## Your assignment:
Images are to be excluded, and the rest of the data repeated exactly.

[Revision tracking records]

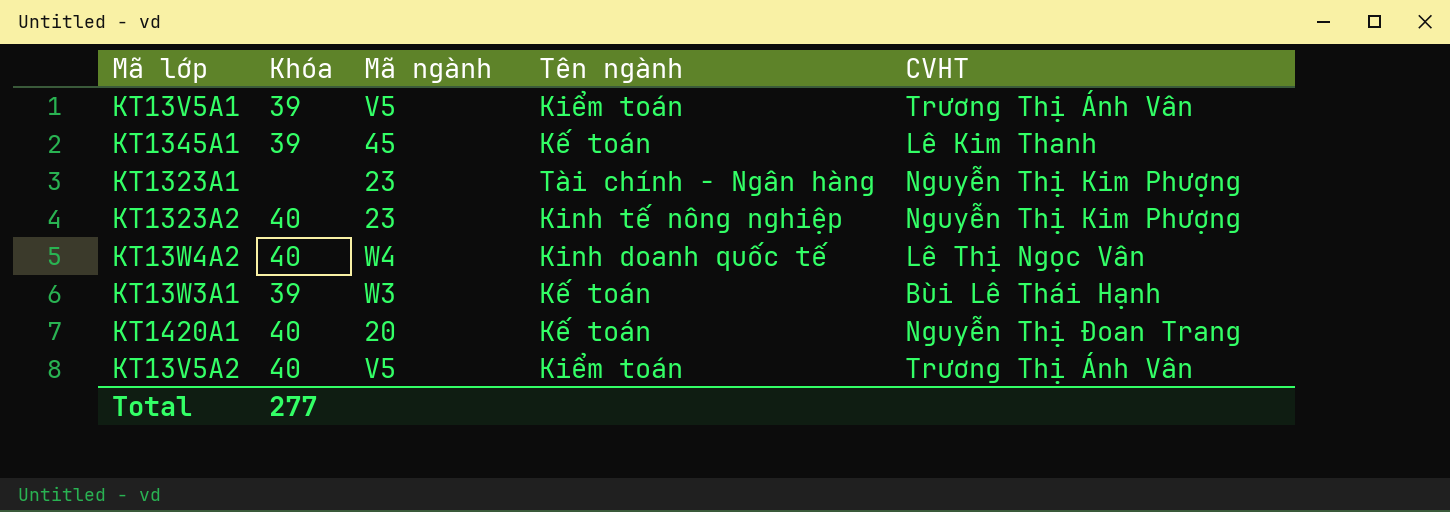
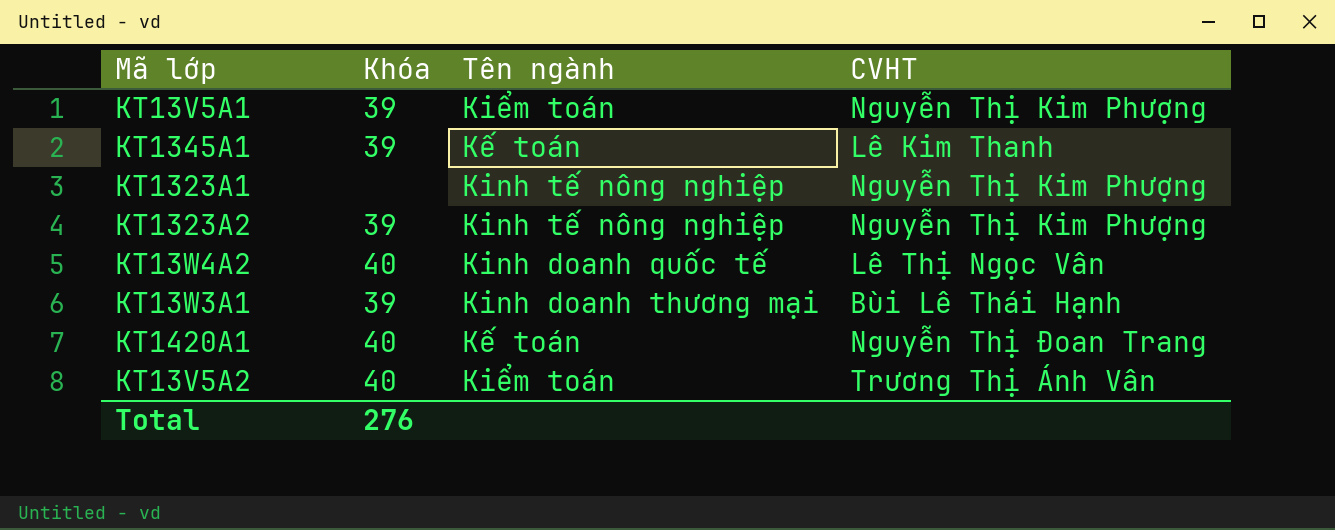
column Mã ngành | position: 3 -> none
KT13V5A1 | CVHT: Trương Thị Ánh Vân -> Nguyễn Thị Kim Phượng
KT1323A1 | Tên ngành: Tài chính - Ngân hàng -> Kinh tế nông nghiệp
KT1323A2 | Khóa: 40 -> 39
KT13W3A1 | Tên ngành: Kế toán -> Kinh doanh thương mại
Total | Khóa: 277 -> 276

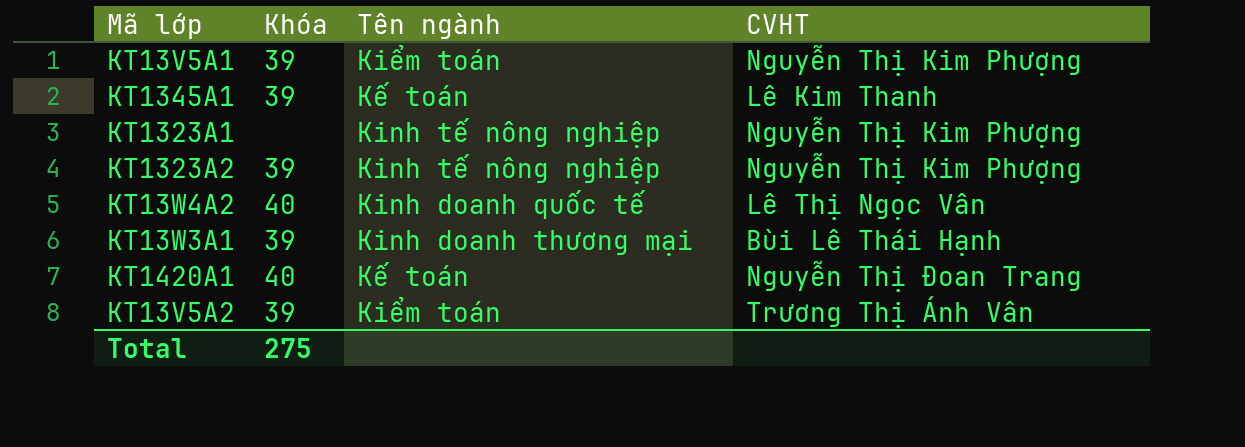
KT13V5A2 | Khóa: 40 -> 39
Total | Khóa: 276 -> 275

## Your solution:
column Mã ngành | position: 3 -> none
KT13V5A1 | CVHT: Trương Thị Ánh Vân -> Nguyễn Thị Kim Phượng
KT1323A1 | Tên ngành: Tài chính - Ngân hàng -> Kinh tế nông nghiệp
KT1323A2 | Khóa: 40 -> 39
KT13W3A1 | Tên ngành: Kế toán -> Kinh doanh thương mại
Total | Khóa: 277 -> 276

KT13V5A2 | Khóa: 40 -> 39
Total | Khóa: 276 -> 275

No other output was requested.